Pesa ancora la stanchezza da lusso. I brand alla ricerca dell’autenticità
Dopo anni di sofferenze, vendite in calo e profitti in picchiata, il settore del lusso è tornato a essere meritevole di attenzione? Le ultime trimestrali forniscono un quadro contrastante e in Borsa gli indici del comparto da inizio 2026 restano negativi, con punte del -9% per i cosiddetti consumi discrezionali. Eppure, tra le pieghe dei bilanci dei giganti francesi, qualcosa sta cambiando, anche se la strada per il recupero appare disseminata di ostacoli.
A sorpresa, i dati diffusi martedì da Kering hanno dato una scossa al mercato. Nonostante un calo delle vendite del 10%, il risultato è stato accolto con un balzo del titolo dell’11% a Parigi: un paradosso solo apparente, spiegato dal fatto che gli analisti temevano un tracollo ben peggiore. «Kering ha sorpreso il mercato con risultati migliori delle attese, confermando che il turnaround di Gucci, seppur fragile, sta iniziando a muovere i primi passi», spiega Salvatore Gaziano, responsabile delle strategie di investimento di SoldiExpert Scf. «Il miglioramento nell’area Asia-Pacifico è un segnale incoraggiante dopo dieci trimestri consecutivi di calo. Tuttavia, la redditività di Gucci, oggi al 16%, resta lontana dai fasti del passato. La strategia di Luca de Meo di pulire i bilanci e chiudere decine di boutique è una “cura da cavallo” necessaria, ma la vera sfida per il 2026 sarà trasformare questi segnali di stabilizzazione in crescita reale dei margini».
Se Kering prova a risalire la china, il leader mondiale Lvmh sceglie la via del rigore estremo. Bernard Arnault ha descritto il 2025 come un anno «solido in un contesto turbolento», ma ha già avvertito che il 2026 non sarà una passeggiata. Un elemento tecnico, spesso trascurato, sta infatti pesando enormemente sui profitti: la valuta.
«Il dato più eclatante emerso dai conti di Lvmh riguarda l’impatto dei tassi di cambio», osserva lo strategist di SoldiExpert Scf e co-autore di LetteraSettimanale.it. «Degli 1,8 miliardi di euro di calo dell’utile operativo, ben un miliardo è imputabile alle fluttuazioni valutarie. Senza questo effetto, la discesa sarebbe stata solo del 4%. Questo ci dice che la capacità di gestire il rischio di cambio è oggi determinante quanto il lancio di una nuova collezione».

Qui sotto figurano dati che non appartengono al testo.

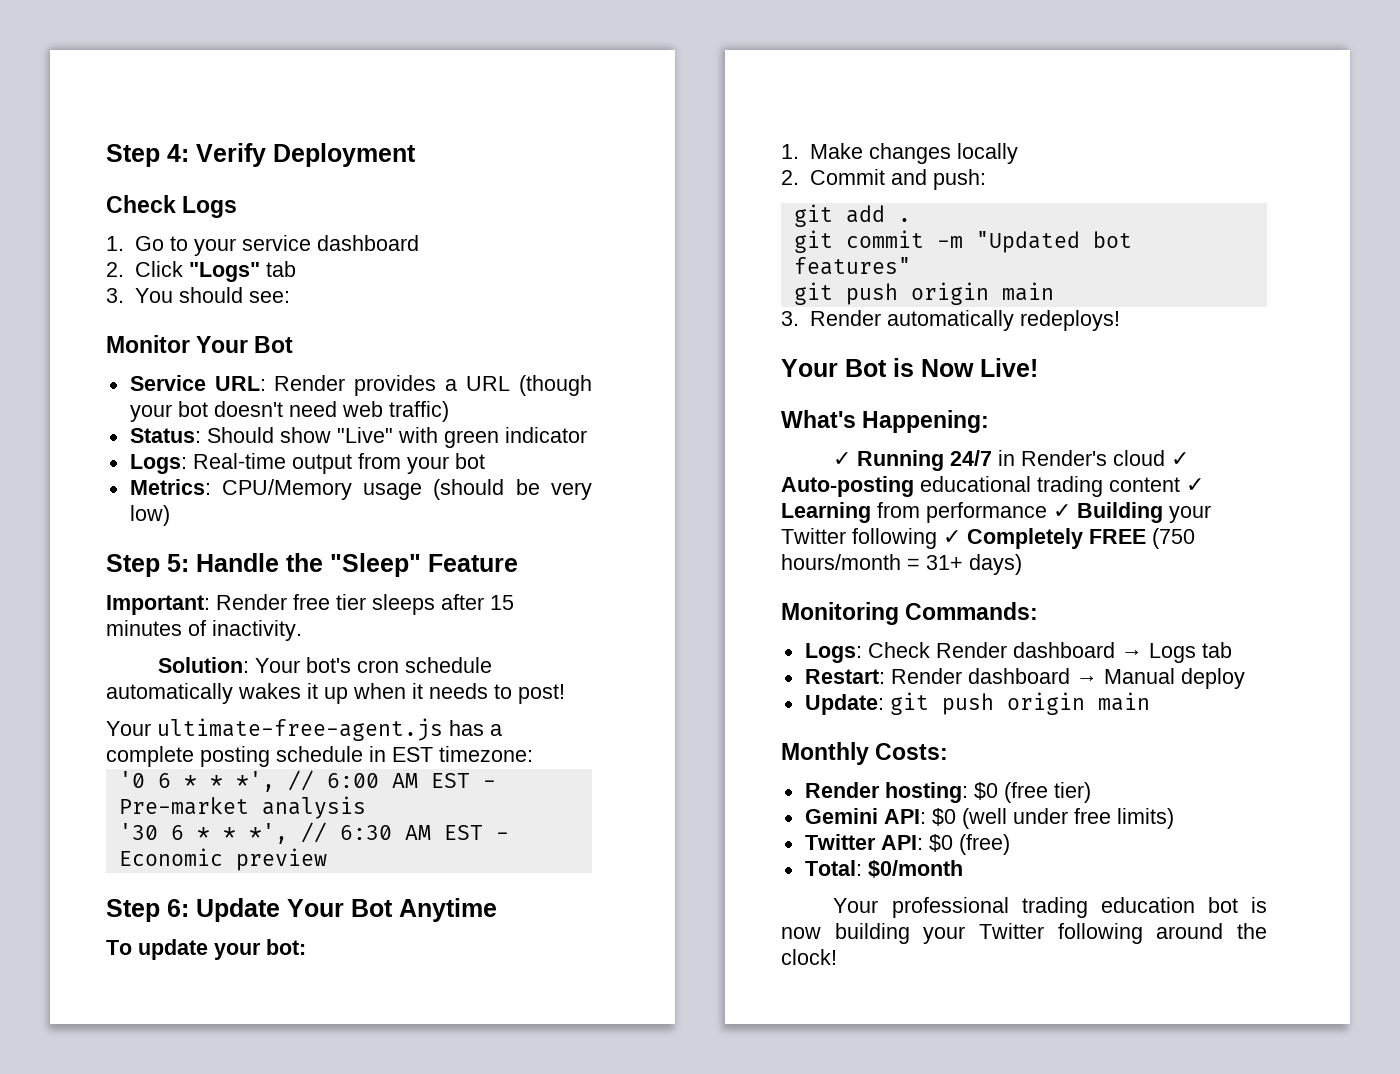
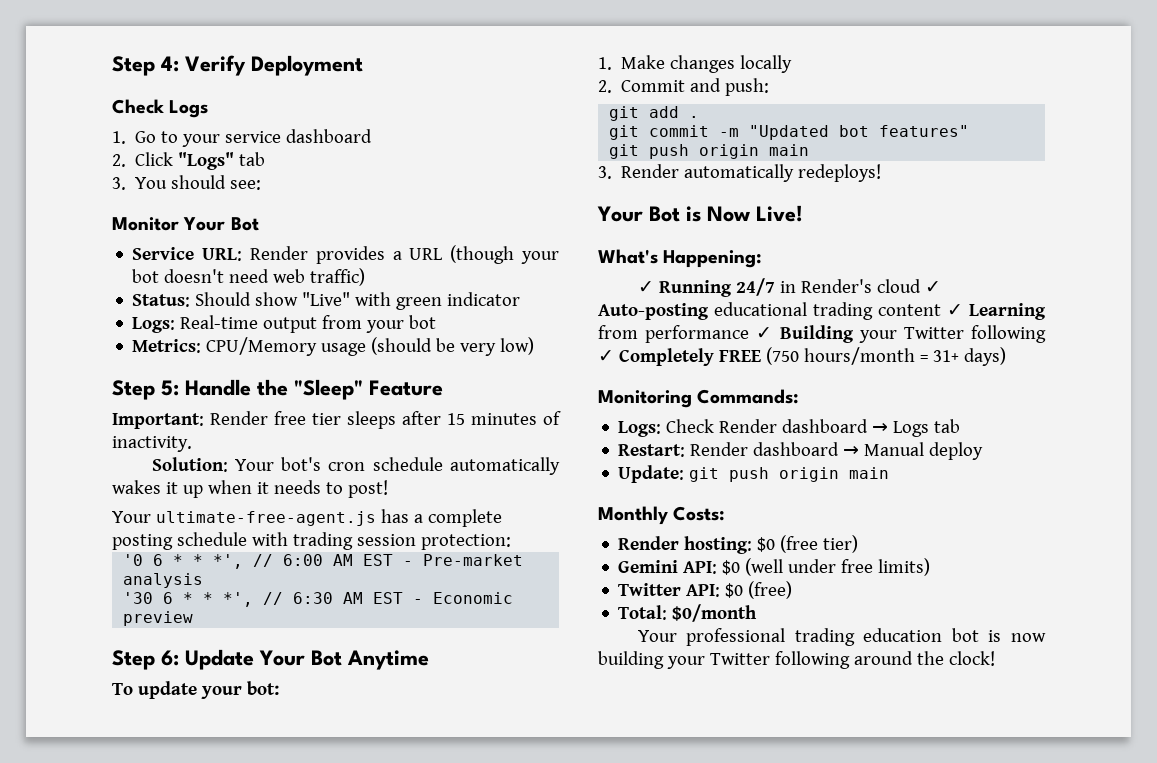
- Your ultimate-free-agent.js has a complete posting schedule in EST timezone:
+ Your ultimate-free-agent.js has a complete posting schedule with trading session protection:

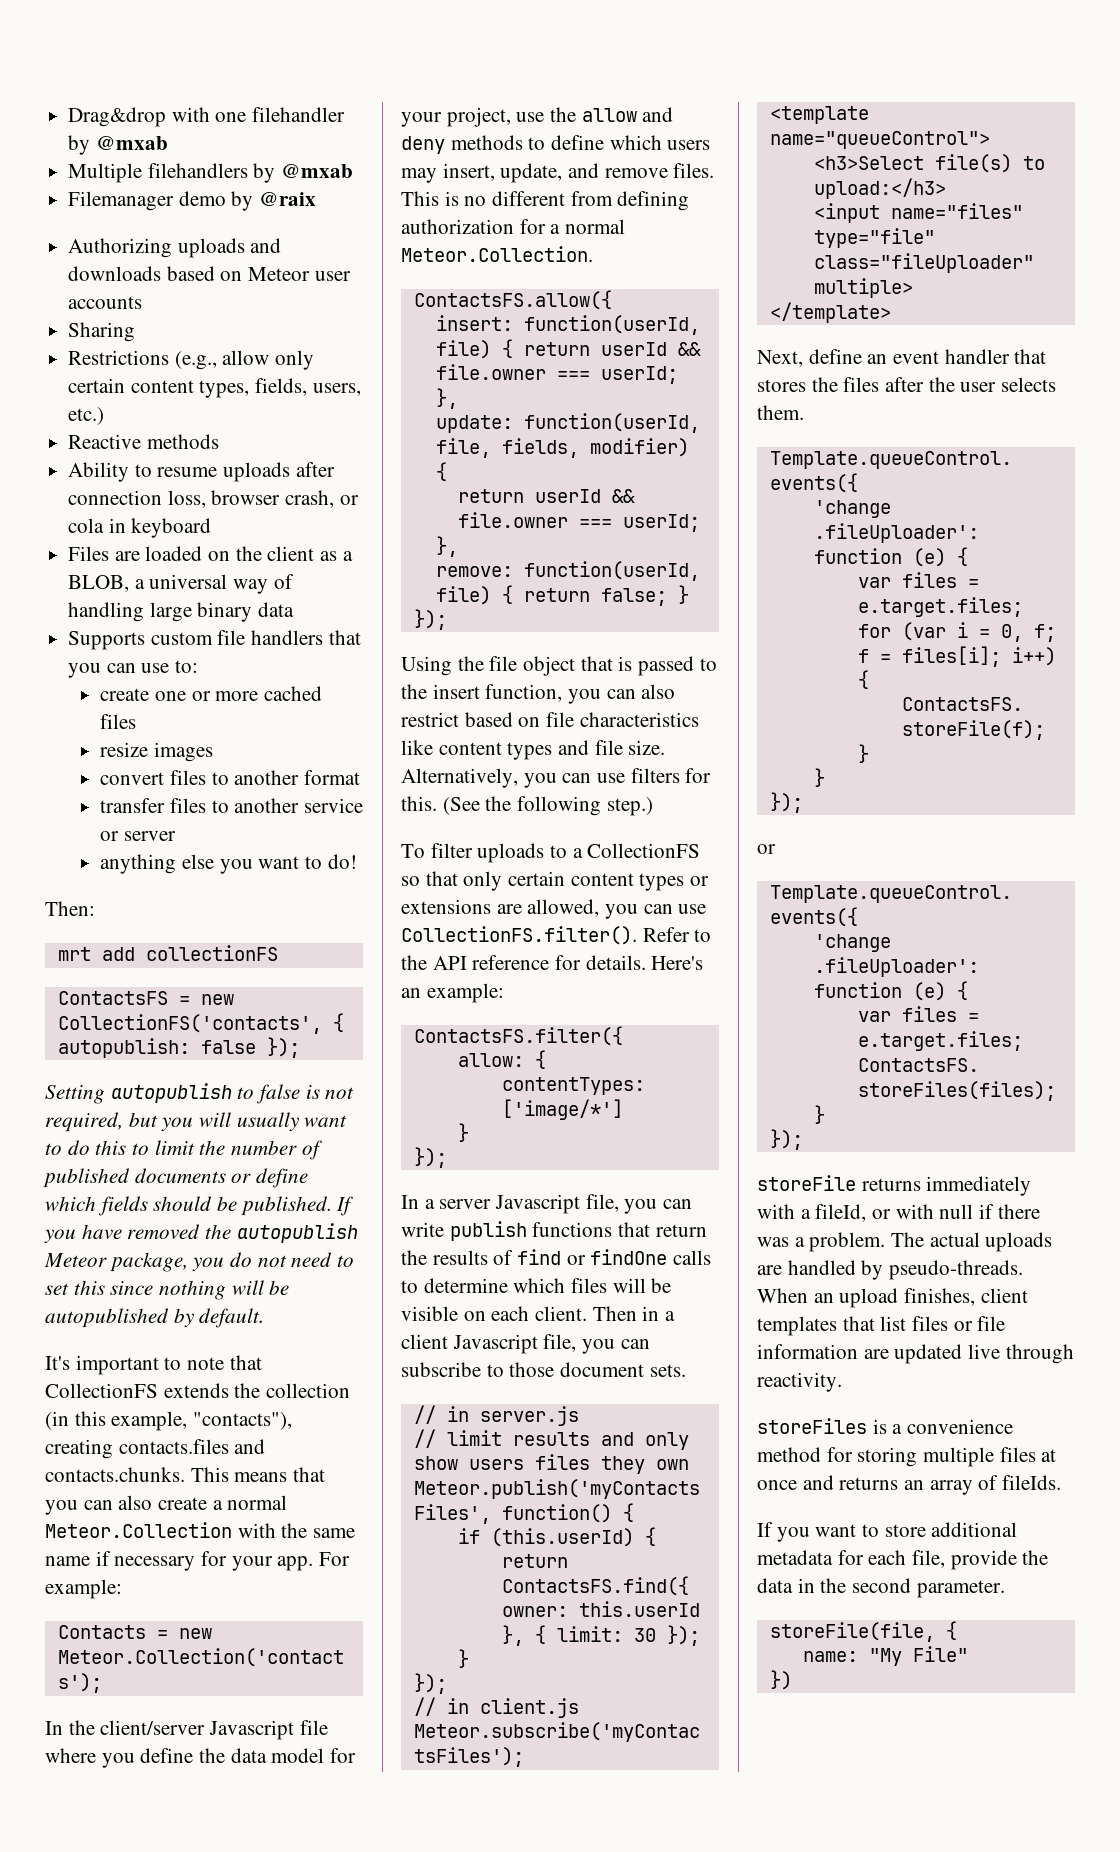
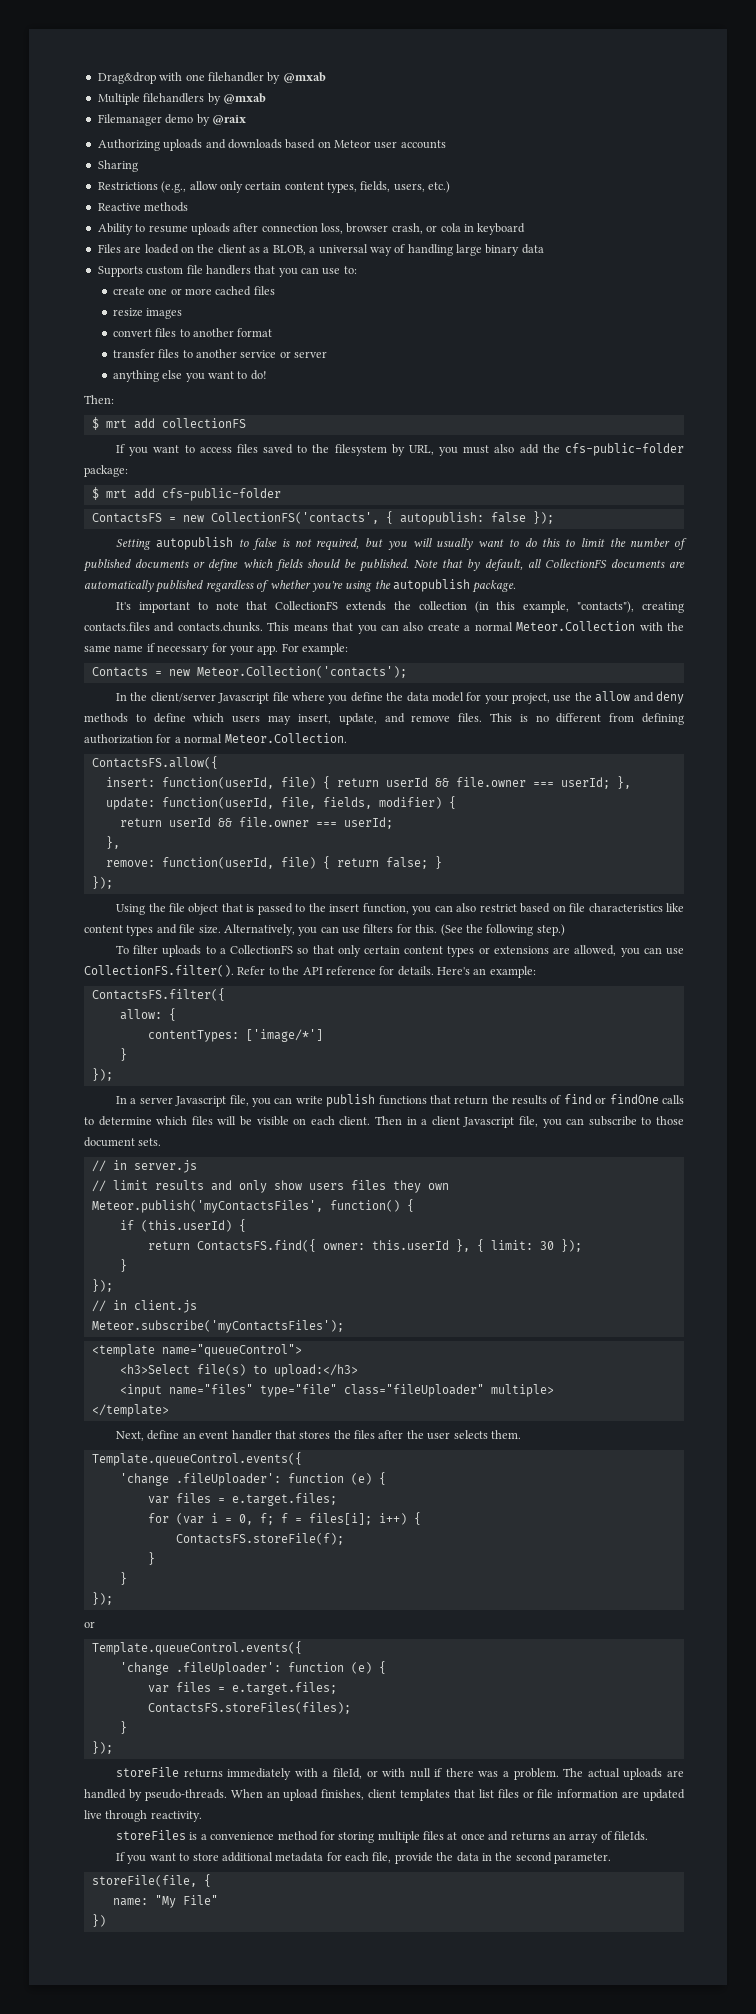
- mrt add collectionFS
+ $ mrt add collectionFS
+ If you want to access files saved to the filesystem by URL, you must also add the cfs-public-folder package:
+ $ mrt add cfs-public-folder
- If you have removed the autopublish Meteor package, you do not need to set this since nothing will be autopublished by default.
+ Note that by default, all CollectionFS documents are automatically published regardless of whether you're using the autopublish package.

Il problema strutturale che le Maison devono affrontare è però più profondo di un semplice ciclo economico negativo. Si chiama «luxury fatigue» (stanchezza da lusso), ma nasconde una crisi di fiducia del consumatore. Dal 2019 a oggi, i prezzi di molti beni di lusso sono saliti del 40-50%, spesso senza un corrispondente aumento della qualità o dell’esclusività. «Il settore si trova in una trappola autoinflitta: i prezzi eccessivi hanno allontanato la classe media, che costituiva la base delle vendite», continua l’esperto. Oggi i consumatori, specialmente i più giovani della Gen Z, cercano autenticità e valore reale, non più solo un logo che funga da status symbol. Il 2026 sarà l’anno in cui i brand dovranno riconnettersi con i propri codici originali, offrendo qualcosa che giustifichi i listini attuali, altrimenti il divario tra marchi resilienti e marchi in declino continuerà ad ampliarsi».